- _INPUT MATERIAL_:

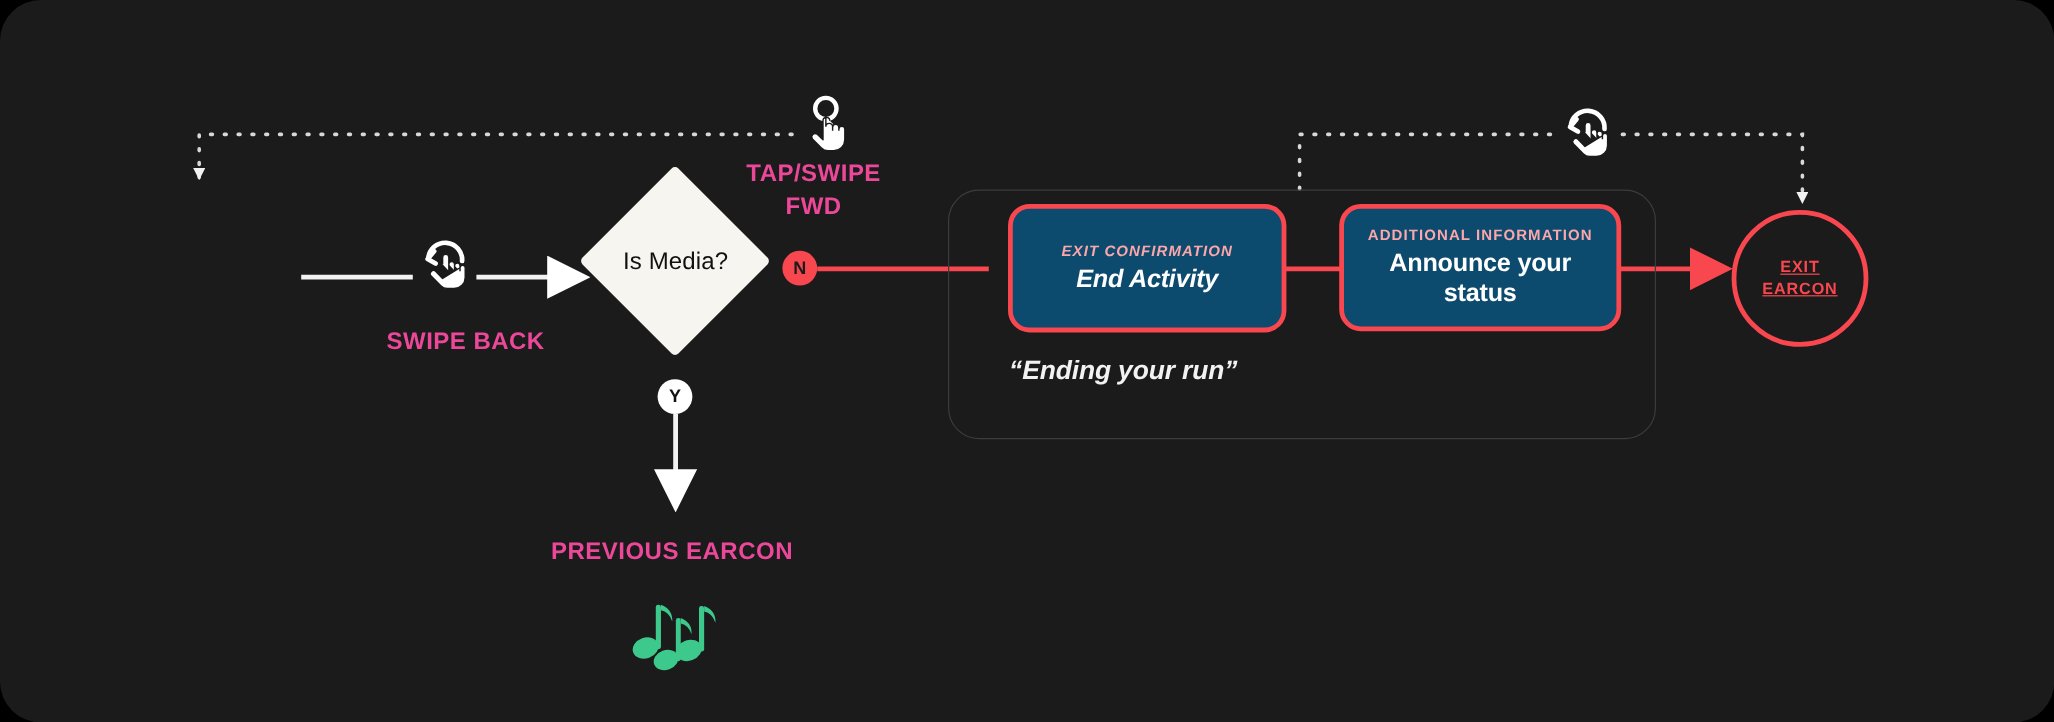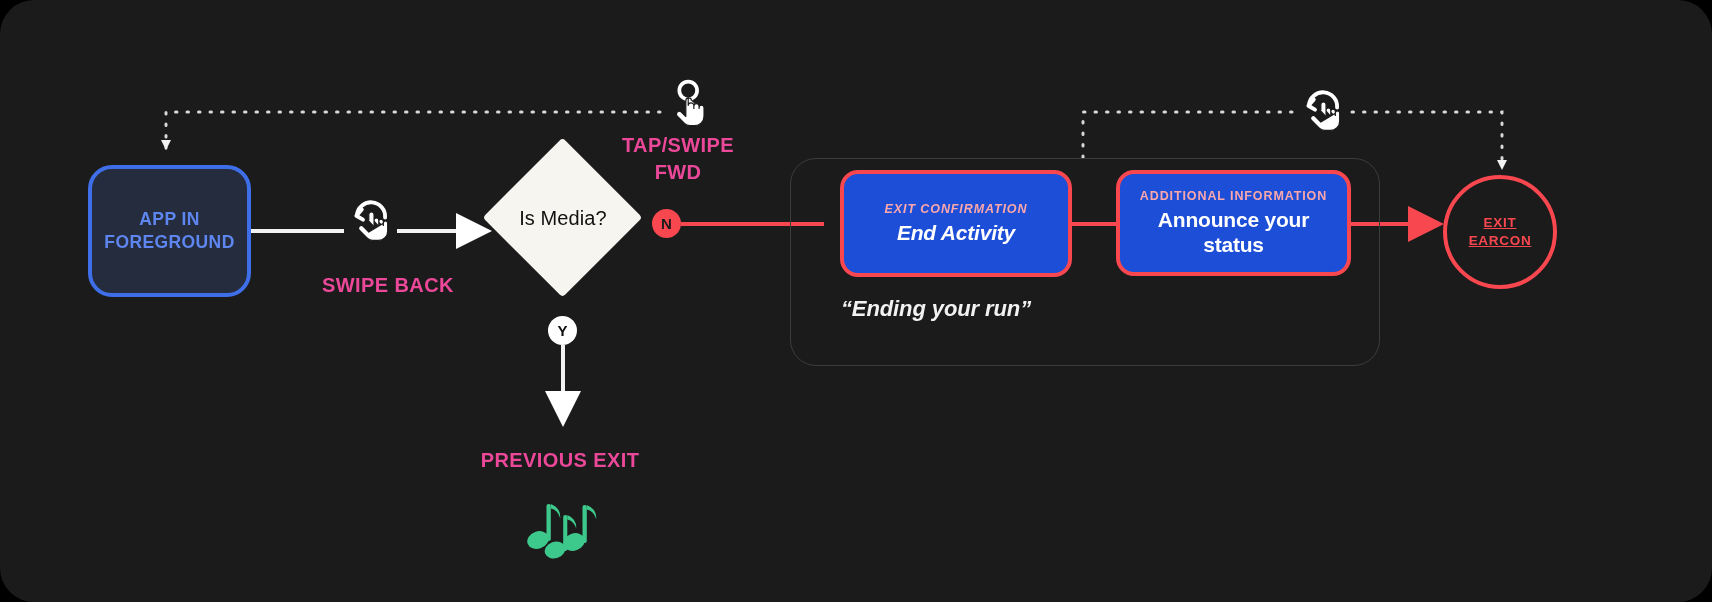--- a/index.html
+++ b/index.html
@@ -120,21 +120,21 @@
     border-radius: 26px;
     background: transparent;
   }
 
   
   .card {
     position: absolute;
     box-sizing: border-box;
     border: 4px solid #f8474f;
     border-radius: 18px;
-    background: #1d4ed8;
+    background: #0c4a6e;
     display: flex;
     flex-direction: column;
     align-items: center;
     justify-content: center;
     text-align: center;
     padding: 8px 10px;
   }
   .card-1 { left: 840px; top: 170px; width: 232px; height: 107px; font-style: italic; }
   .card-2 { left: 1116px; top: 170px; width: 235px; height: 106px; }
 
@@ -261,26 +261,20 @@
 
     <line x1="563" y1="345" x2="563" y2="421" stroke="#f2f2f2" stroke-width="4" marker-end="url(#arrowWhite)"></line>
 
     <polyline points="660,112 166,112 166,148" fill="none" stroke="#d8d8d8" stroke-width="3" stroke-dasharray="1.5 10" stroke-linecap="round" marker-end="url(#arrowWhiteDot)"></polyline>
 
     <polyline points="1292,112 1083,112 1083,158" fill="none" stroke="#d8d8d8" stroke-width="3" stroke-dasharray="1.5 10" stroke-linecap="round"></polyline>
 
     <polyline points="1352,112 1502,112 1502,168" fill="none" stroke="#d8d8d8" stroke-width="3" stroke-dasharray="1.5 10" stroke-linecap="round" marker-end="url(#arrowWhiteDot)"></polyline>
   </svg>
 
-  <div class="app-node">
-    <div>
-      <span>APP IN</span><br>
-      <span>FOREGROUND</span>
-    </div>
-  </div>
 
   <div class="gicon gicon-swipeback">
     <svg width="52" height="52" viewBox="0 0 48 48" xmlns="http://www.w3.org/2000/svg">
       <path d="M11 16 A13 13 0 0 1 37 18" fill="none" stroke="#ffffff" stroke-width="3.6" stroke-linecap="round"></path>
       <path d="M15.5 10.5 L10.5 16.4 L16.6 20" fill="none" stroke="#ffffff" stroke-width="3.6" stroke-linejoin="round" stroke-linecap="round"></path>
       <path d="M22 20.5 v-5.2 a2.4 2.4 0 0 1 4.8 0 v10.4 M26.8 20.6 a2.2 2.2 0 0 1 4.4 0 v4.8 M31.2 21.6 a2.1 2.1 0 0 1 4.2 0 v4.2
                M35.4 23.2 a2 2 0 0 1 4 0 v7.4 a8.6 8.6 0 0 1 -8.6 8.6 h-5.2 a7 7 0 0 1 -5 -2.1 l-7.4 -7.5 a2.5 2.5 0 0 1 3.6 -3.5 L22 31.4 z" fill="#ffffff" stroke="#1b1b1b" stroke-width="1.1" stroke-linejoin="round"></path>
     </svg>
   </div>
   <div class="label label-swipeback">SWIPE BACK</div>
@@ -330,21 +324,21 @@
     </div>
   </div>
 
   <div class="earcon">
     <div>
       <span>EXIT</span><br>
       <span>EARCON</span>
     </div>
   </div>
 
-  <div class="label label-prevtrack">PREVIOUS EXIT</div>
+  <div class="label label-prevtrack">PREVIOUS EARCON</div>
 
   <div class="music-notes">
     <svg width="74" height="66" viewBox="0 0 74 66" xmlns="http://www.w3.org/2000/svg">
       <g fill="#3ec98c">
 
         <ellipse cx="12" cy="45" rx="11" ry="8.6" transform="rotate(-20 12 45)"></ellipse>
         <rect x="20.5" y="9" width="4.3" height="37" rx="2"></rect>
         <path d="M24.8 9 q10 4 9.4 14 q-2.6 -8 -9.4 -9.4 z"></path>
 
         <ellipse cx="29" cy="55" rx="10.5" ry="8.2" transform="rotate(-20 29 55)"></ellipse>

- _WORK TASK_: Each line in the material with "marker" in it must be reported.

- _RESPONSE TO THIS TASK_:
     <line x1="563" y1="345" x2="563" y2="421" stroke="#f2f2f2" stroke-width="4" marker-end="url(#arrowWhite)"></line>
     <polyline points="660,112 166,112 166,148" fill="none" stroke="#d8d8d8" stroke-width="3" stroke-dasharray="1.5 10" stroke-linecap="round" marker-end="url(#arrowWhiteDot)"></polyline>
     <polyline points="1352,112 1502,112 1502,168" fill="none" stroke="#d8d8d8" stroke-width="3" stroke-dasharray="1.5 10" stroke-linecap="round" marker-end="url(#arrowWhiteDot)"></polyline>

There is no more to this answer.